Have You Ever Considered Practicing Law?

Even by 19th century standards, W.H.H. Llewellyn seemed to emerge from the federal bureaucracy into a significant law practice without much preparation. Biographical material, with Llewellyn the probable source, indicates that he had studied the law in Omaha and also in Las Cruces, New Mexico, apparently before 1886.[32] On the frontier, lawyers were often the products “of self-study (or no study at all)” and “everyone who chose to, could follow the profession of law” if he “could convince any judge that he knew some law.”[33] Prepared or not, Llewellyn joined the practice of two prominent Las Cruces lawyers, William L. Rynerson and Edward Clements Wade, in December of 1885.[34]  Llewellyn dated his admission to practice before the New Mexico Supreme Court as January 30, 1886, probably the date when the judge in Las Cruces granted his admission.[35]

It is also true that lawyers in that era could not rely exclusively on “law business” and had to find ways to supplement their income.[36] Llewellyn’s choice was to represent the A.T.& S.F. Railroad as a livestock agent. This work was significant, because, as lra Clark has aptly described it, the “[r]ailroads had a profound and immediate effect on another typical frontier activity—cattle raising.”[37] A sample of the work of Llewellyn as livestock agent in 1886-87 has fortunately been preserved in correspondence with the Chase Ranch located in northern New Mexico.[38] This position with the railroad undoubtedly gave Llewellyn a chance to use his political skills because, as the railroad history describes the job, agents had to keep constantly informed of general trends and daily contacts with live stock producers, marketers and packers.[39]

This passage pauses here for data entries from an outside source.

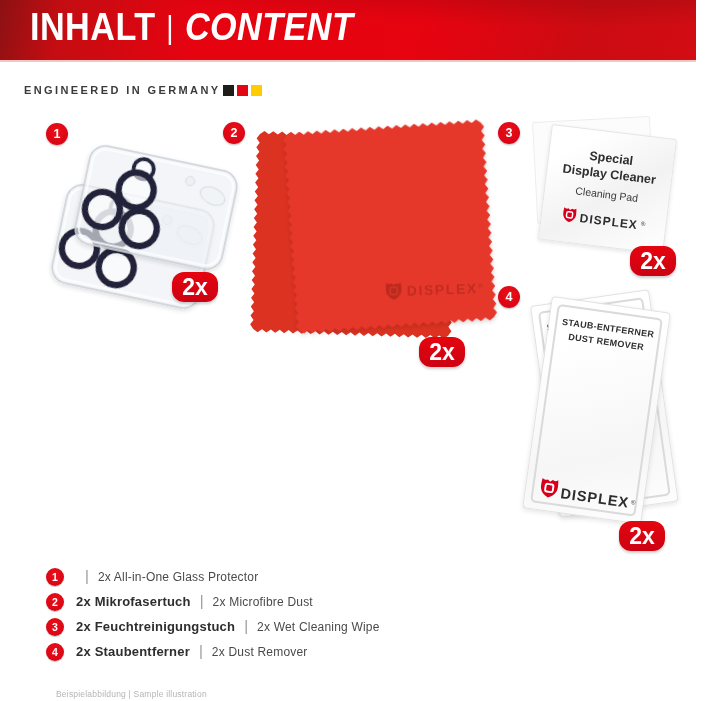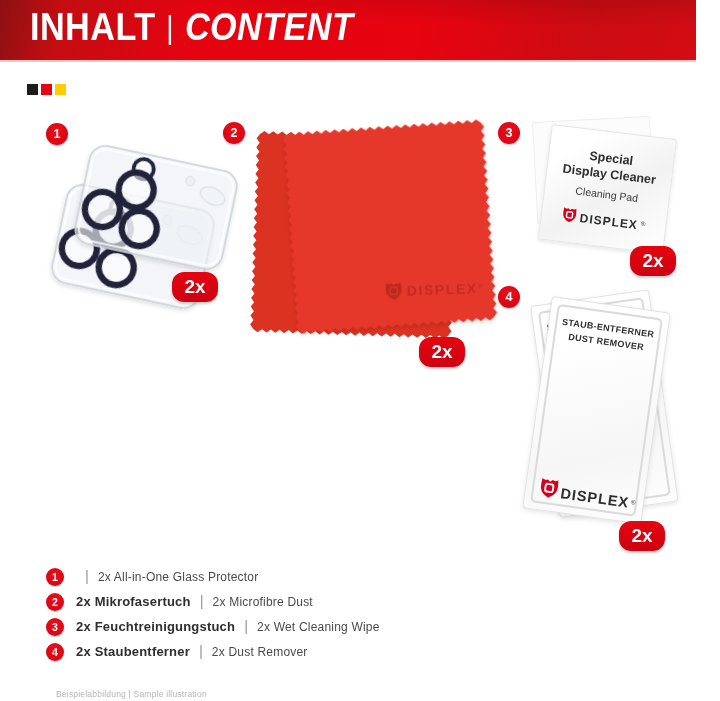--- a/index.html
+++ b/index.html
@@ -104,6 +104,7 @@
   </div>
 
   <div class="engineered">
+    <span>ENGINEERED IN GERMANY</span>
     <span class="flag b"></span>
     <span class="flag r"></span>
     <span class="flag y"></span>

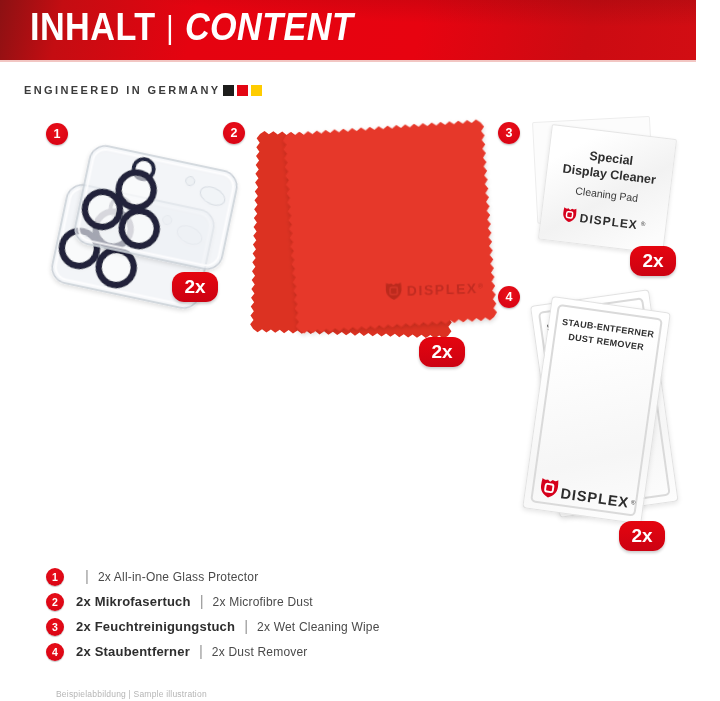--- a/index.html
+++ b/index.html
@@ -31,7 +31,7 @@
     box-shadow:0 1px 2px rgba(0,0,0,.28);z-index:6;}
   .qty-badge{position:absolute;width:46px;height:30px;border-radius:12px;
     background:linear-gradient(180deg,#e5050f,#cc0212);
-    color:#fff;font-size:19px;font-weight:bold;display:flex;align-items:center;justify-content:center;
+    color:#fff;font-size:23px;font-weight:bold;display:flex;align-items:center;justify-content:center;
     box-shadow:0 2px 3px rgba(0,0,0,.2);z-index:6;}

As discussed below, Llewellyn eventually developed a significant criminal prosecution and water law practice but it seems fair to say that like many lawyers he used his law practice to advance his political career.  He was elected three times to the Territorial House of Representatives and in 1897 was chosen Speaker of the House.[40]  He was appointed to various positions, such as a delegate to the Columbian Exposition of 1893, delegate to Trans–Mississippi Exposition of 1898, and to the New Mexico Bureau of Immigration in 1898.[41]  He was involved in the search for Albert J. Fountain and his son who disappeared in 1896 and was on the receiving end of A.B. Fall’s cross examination at the trial of Oliver Lee and James Gilliland, accused of the Fountain murder.[42] It should also be noted that, contrary to several biographical assertions, he never served as a district judge.[43]

Water Warrior!

What interested Wallace Stegner in the West was what Governor Otero called “saving the waters of the Rio Grande for New Mexico”[44] and Anson Mills saw as the “equitable distribution of the waters of the Rio Grande.”[45] Mills, sometimes El Paso resident and Union Army General, convinced the Secretary of War in 1889 to cancel a private easement across the Ft. Selden army property that was advocated by an irrigation company represented by Llewellyn.[46]  Llewellyn and the canal company were forced to abandon the project which would have crossed through and over community canals of historic settlements along the river and would have forced Mexican farmers to pay “water rent for the new canals.” Mesilla Valley farmers eventually won the water war when the federal government decided to build the Leasburg diversion dam.[47] Although in the totality of the lengthy Rio Grande controversy Llewellyn’s role appears to be minor, Mills did say that both Llewellyn and Dr. Nathan Boyd of Las Cruces[48] had prevented the building of a dam near El Paso.[49]

Llewellyn’s interest in water matters did not end with the fight over the Ft. Selden easement. In September of 1889 he was the leadoff witness at a U.S. Senate hearing in Santa Fe which coincided with the Constitutional Convention of that year.[50] When the fight in Congress over the building of a dam at Elephant Butte heated up in 1900,[51] Governor Otero appointed him as one of the twelve delegates to go to Washington and lobby Congress.[52] During his last term in the New Mexico House of Representatives, 1919, he successfully sponsored a bill governing management of irrigation districts.[53] What appears surprising is that he gave up his ex officio (as the then Speaker of the House) position on a commission created by the legislature in 1897 to study New Mexico water rights and irrigation laws.[54] Governor Otero, in August of 1897 then appointed Joseph E. Saint, who was not serving in the legislature.[55]

Rough Rider and More!

The splendid little four month campaign against Spain in Cuba during the summer of 1898 was certainly a defining moment for many New Mexicans.[56] Llewellyn’s part as a captain of Troop G at the cavalry charge up “Kettle Hill,” along with his hospitalization in New York City in September with yellow fever, has been extensively covered in biographies and histories. One historian noted that Llewellyn’s exceptional service in Cuba resulted in a “brevet” promotion to the rank of Major.[57] The El Paso Times, on the other hand, asserted that in fact Llewellyn “could not stand the strenuous pace” in Cuba “and had to take to his bed.”[58] Llewellyn filed for a disability pension in 1899 based upon his wartime medical condition,[59] although the fact that he came down with yellow fever does not mean that his service up to that time was not exemplary.  To counter the view of his political enemies, Llewellyn undoubtedly was the source of a biographical sketch describing his “most creditable military record” for the Spanish-American War.[60]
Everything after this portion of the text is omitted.